MATERIAL FOR THIS TASK START
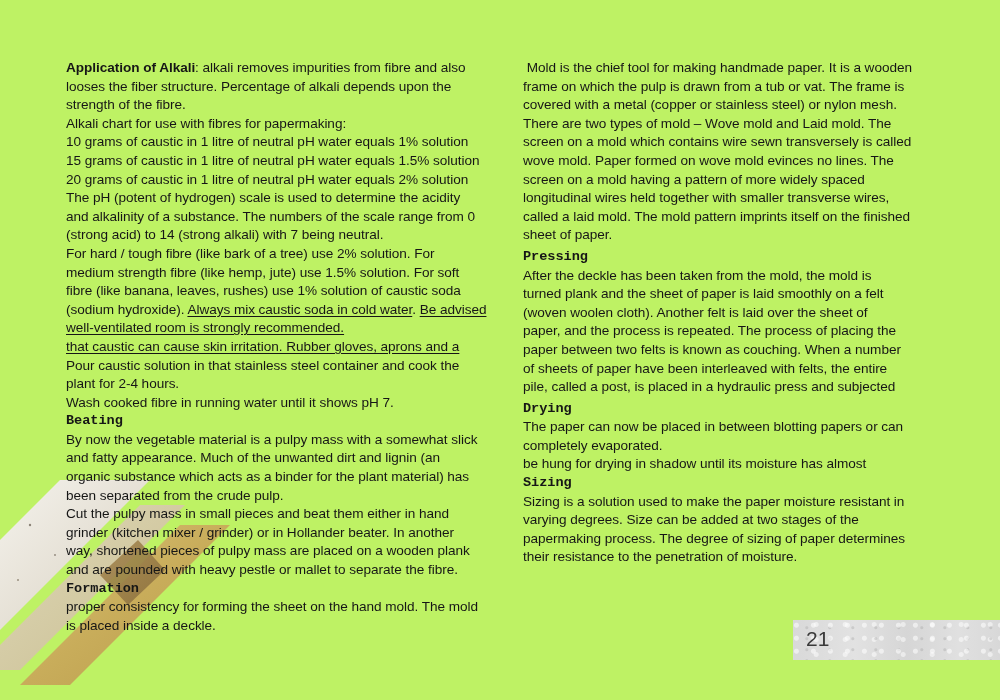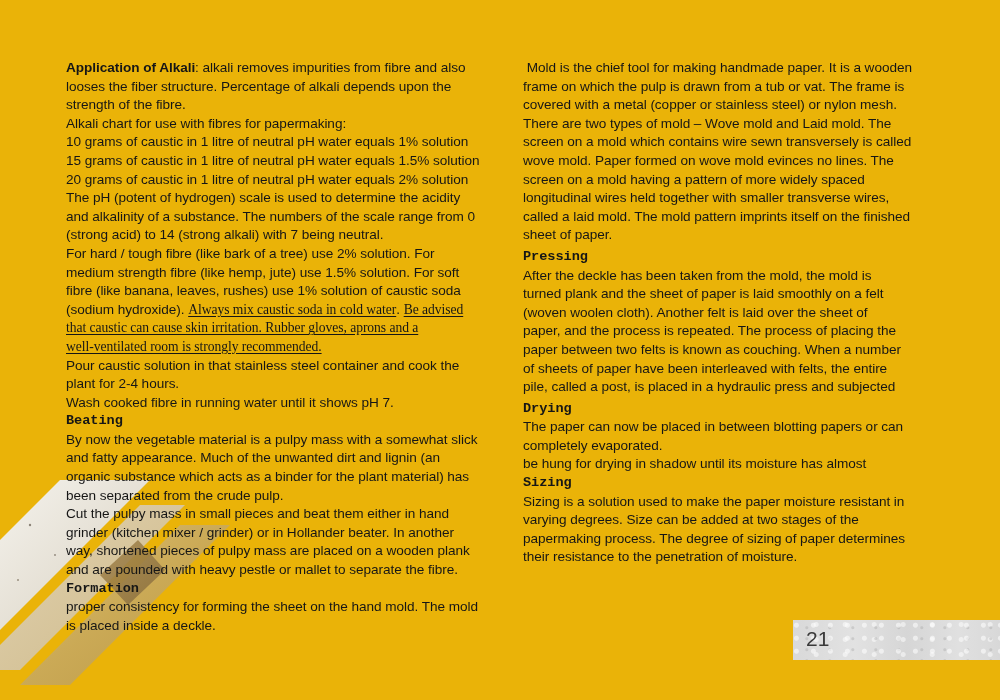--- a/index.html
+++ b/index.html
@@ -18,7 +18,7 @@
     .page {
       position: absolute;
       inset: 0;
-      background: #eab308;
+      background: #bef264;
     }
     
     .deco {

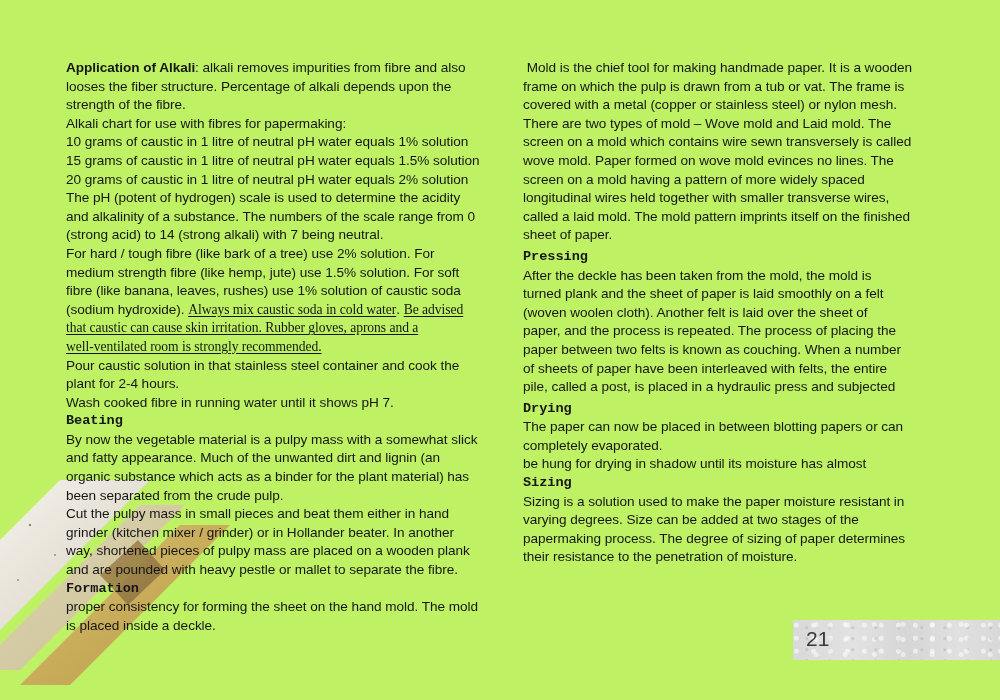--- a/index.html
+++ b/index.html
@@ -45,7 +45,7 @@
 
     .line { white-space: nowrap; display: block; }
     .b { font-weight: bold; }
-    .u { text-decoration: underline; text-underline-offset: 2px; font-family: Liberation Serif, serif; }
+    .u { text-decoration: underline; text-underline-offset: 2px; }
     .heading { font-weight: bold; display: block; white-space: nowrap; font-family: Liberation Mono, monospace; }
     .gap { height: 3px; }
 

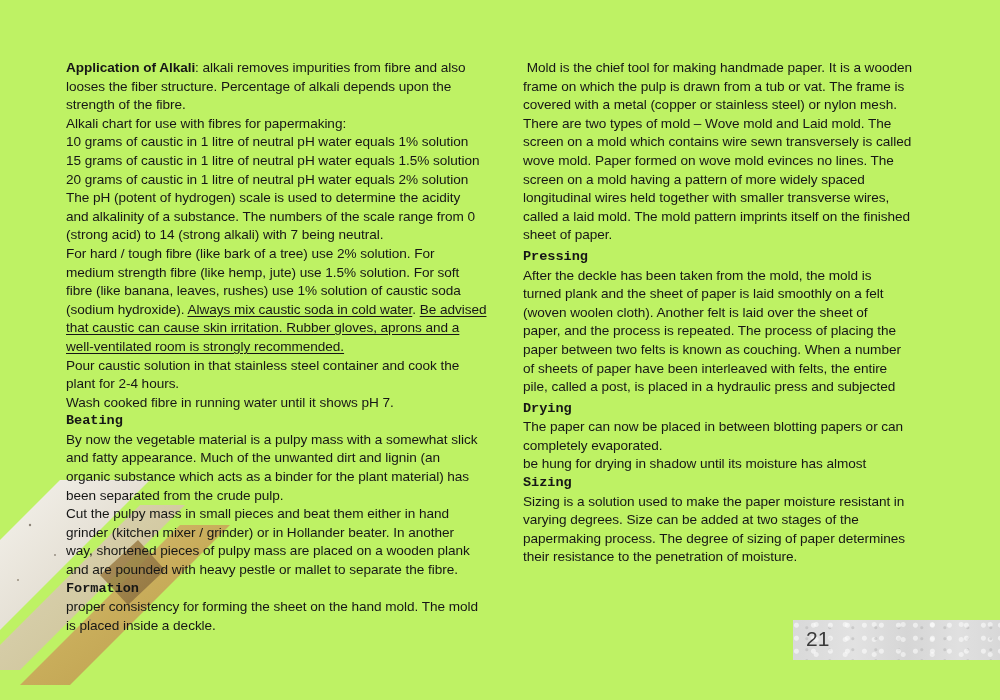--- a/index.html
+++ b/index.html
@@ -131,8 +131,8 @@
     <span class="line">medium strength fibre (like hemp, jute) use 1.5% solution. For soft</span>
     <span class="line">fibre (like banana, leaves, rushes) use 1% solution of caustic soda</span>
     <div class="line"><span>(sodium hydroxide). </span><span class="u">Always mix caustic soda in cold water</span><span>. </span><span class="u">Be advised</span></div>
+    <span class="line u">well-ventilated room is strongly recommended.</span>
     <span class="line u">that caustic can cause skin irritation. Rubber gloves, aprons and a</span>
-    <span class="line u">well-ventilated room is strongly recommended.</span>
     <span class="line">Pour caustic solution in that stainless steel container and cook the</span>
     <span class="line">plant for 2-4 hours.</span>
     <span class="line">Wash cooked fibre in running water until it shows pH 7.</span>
MATERIAL FOR THIS TASK END
MATERIAL FOR THIS TASK START
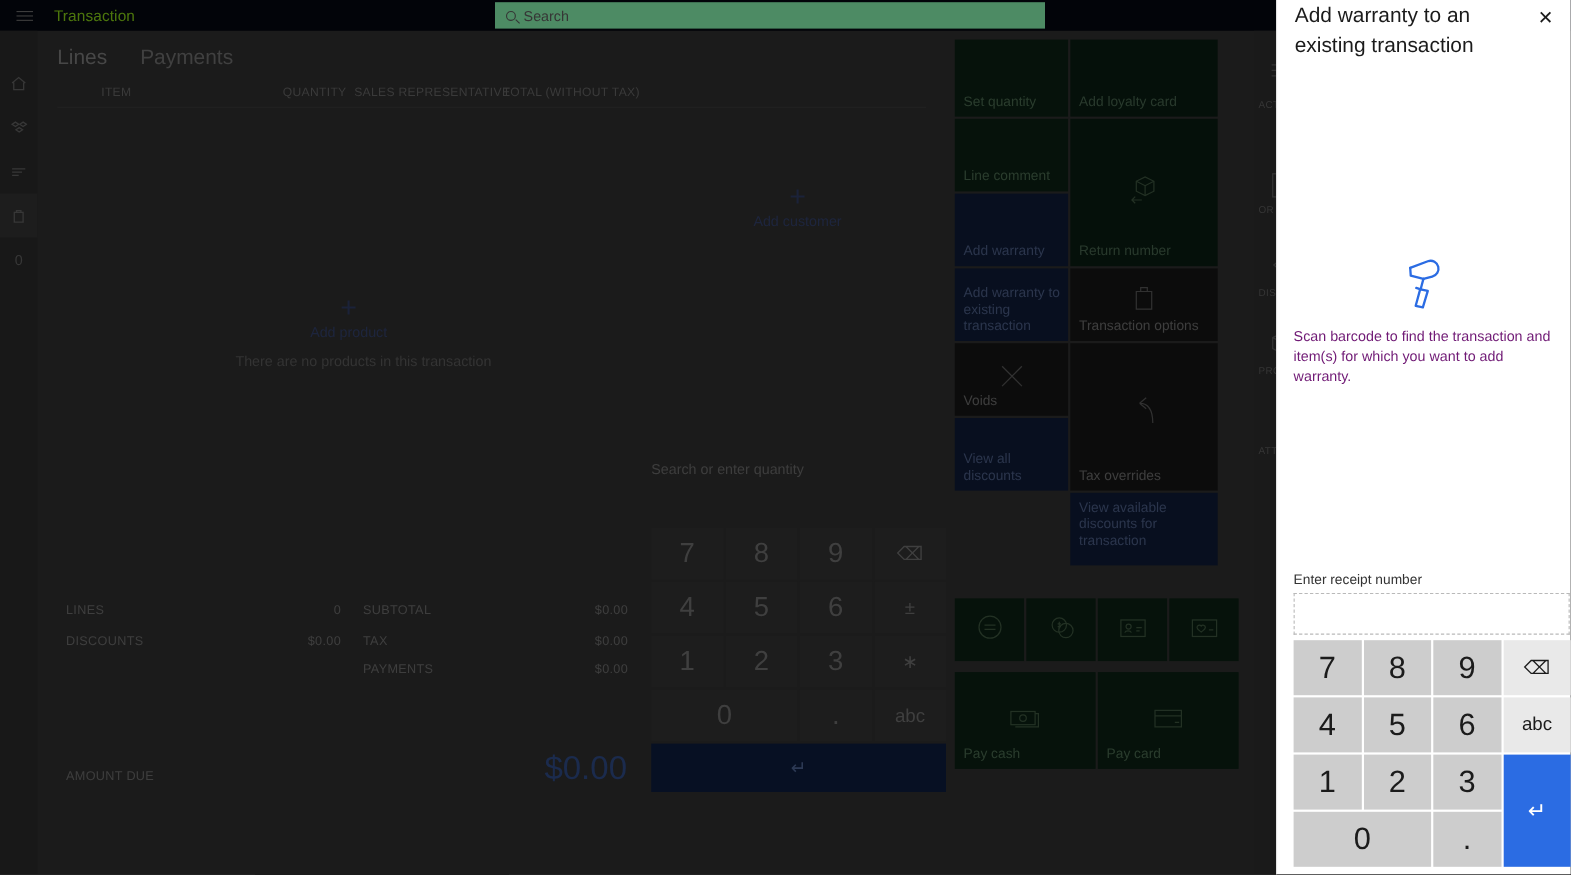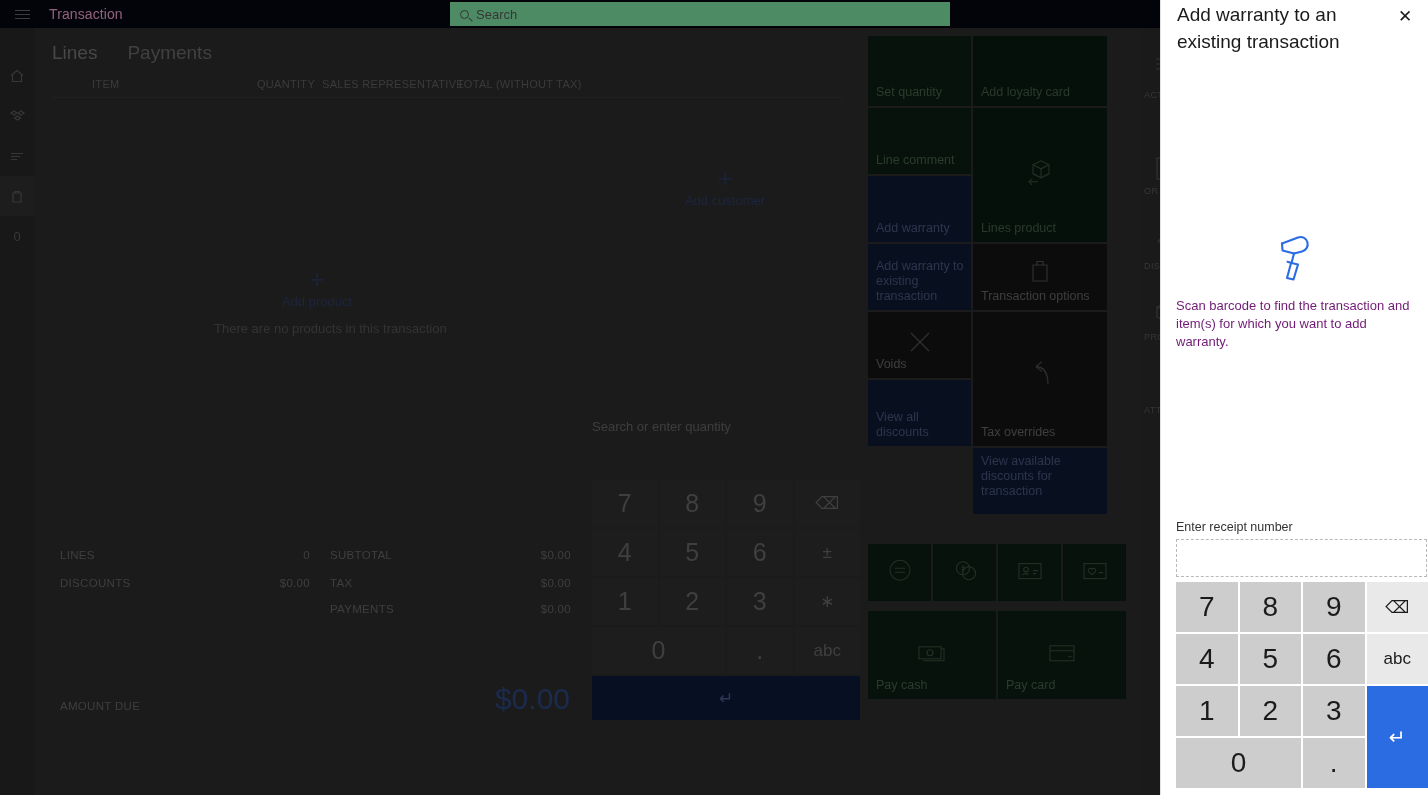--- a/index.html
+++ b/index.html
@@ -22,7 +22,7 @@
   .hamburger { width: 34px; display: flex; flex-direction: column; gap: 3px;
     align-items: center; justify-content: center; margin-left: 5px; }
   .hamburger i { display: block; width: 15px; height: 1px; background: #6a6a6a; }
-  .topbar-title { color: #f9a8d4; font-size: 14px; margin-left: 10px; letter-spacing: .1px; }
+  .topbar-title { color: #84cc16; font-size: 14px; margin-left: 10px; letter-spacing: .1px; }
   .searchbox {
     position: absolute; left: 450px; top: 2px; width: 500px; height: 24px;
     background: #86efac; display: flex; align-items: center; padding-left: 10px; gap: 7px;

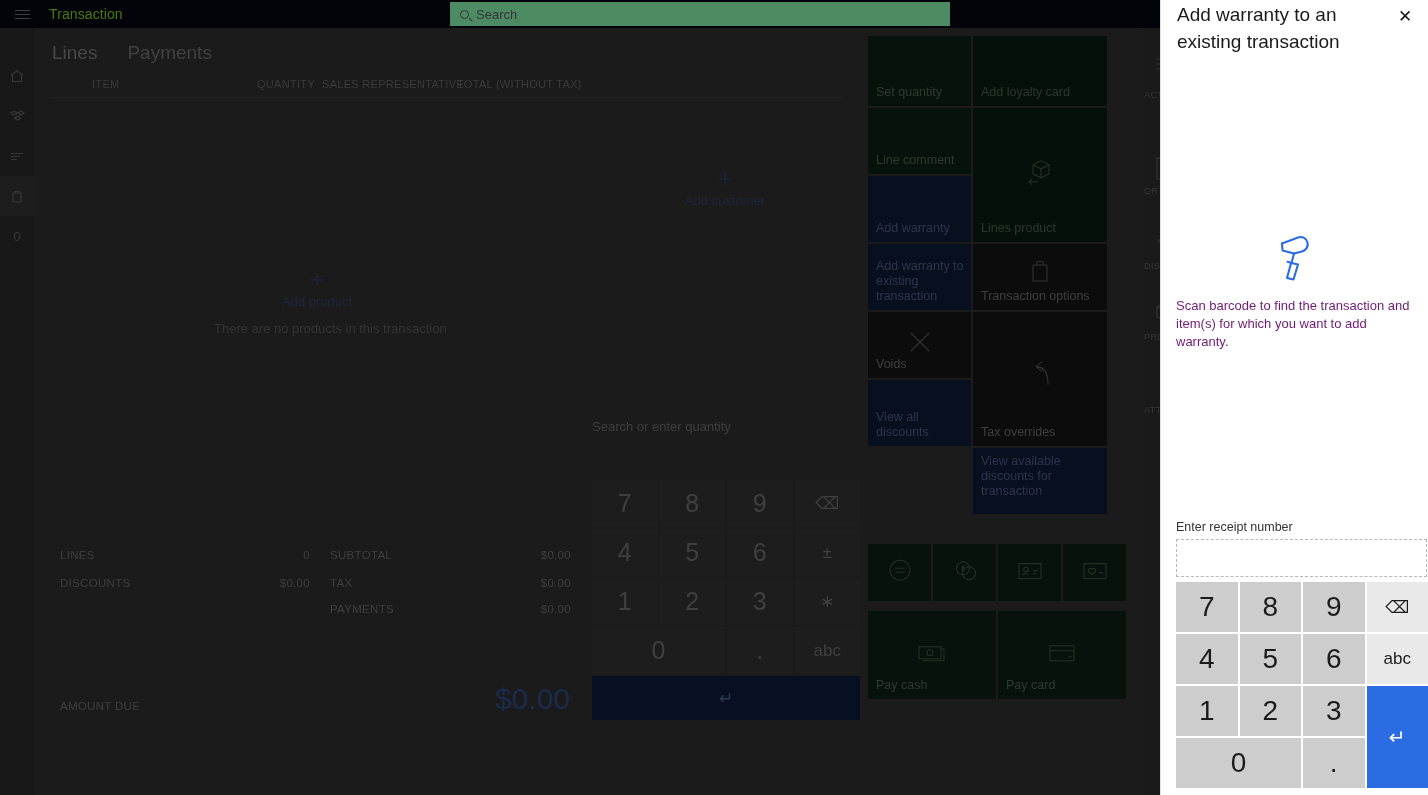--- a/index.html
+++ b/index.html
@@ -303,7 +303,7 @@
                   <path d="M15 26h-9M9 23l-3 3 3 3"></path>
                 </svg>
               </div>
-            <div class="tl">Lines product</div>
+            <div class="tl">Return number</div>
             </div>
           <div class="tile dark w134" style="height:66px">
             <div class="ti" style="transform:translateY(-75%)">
MATERIAL FOR THIS TASK END
MATERIAL FOR THIS TASK START
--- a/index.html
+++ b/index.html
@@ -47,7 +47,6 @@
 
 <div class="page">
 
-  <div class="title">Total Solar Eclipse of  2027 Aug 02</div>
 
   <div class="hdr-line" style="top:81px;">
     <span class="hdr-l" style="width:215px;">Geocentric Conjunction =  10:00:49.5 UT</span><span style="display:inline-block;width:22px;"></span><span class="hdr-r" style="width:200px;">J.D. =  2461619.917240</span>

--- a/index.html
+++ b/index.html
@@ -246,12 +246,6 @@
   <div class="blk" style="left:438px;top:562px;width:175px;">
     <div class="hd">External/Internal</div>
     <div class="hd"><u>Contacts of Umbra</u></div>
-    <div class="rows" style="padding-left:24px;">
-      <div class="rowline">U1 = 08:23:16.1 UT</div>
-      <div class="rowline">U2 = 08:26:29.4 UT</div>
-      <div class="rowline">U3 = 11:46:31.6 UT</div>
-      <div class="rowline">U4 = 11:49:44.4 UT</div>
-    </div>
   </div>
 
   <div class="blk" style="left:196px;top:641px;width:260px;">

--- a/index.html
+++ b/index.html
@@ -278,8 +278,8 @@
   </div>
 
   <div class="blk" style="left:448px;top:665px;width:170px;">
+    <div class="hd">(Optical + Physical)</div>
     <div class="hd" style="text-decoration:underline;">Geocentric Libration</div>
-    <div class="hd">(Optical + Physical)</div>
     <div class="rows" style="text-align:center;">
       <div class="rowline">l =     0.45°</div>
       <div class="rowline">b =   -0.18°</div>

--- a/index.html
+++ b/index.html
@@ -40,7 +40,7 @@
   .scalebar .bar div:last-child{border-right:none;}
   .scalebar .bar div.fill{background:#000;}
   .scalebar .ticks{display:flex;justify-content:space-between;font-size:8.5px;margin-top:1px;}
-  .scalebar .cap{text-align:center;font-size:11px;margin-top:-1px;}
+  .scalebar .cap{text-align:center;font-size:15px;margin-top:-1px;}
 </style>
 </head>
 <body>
MATERIAL FOR THIS TASK END
_EXERCISE DESCRIPTION_
Could you tally the lines in these records that contain the word "caustic" and give only the result?

_SOLUTION BELOW_
4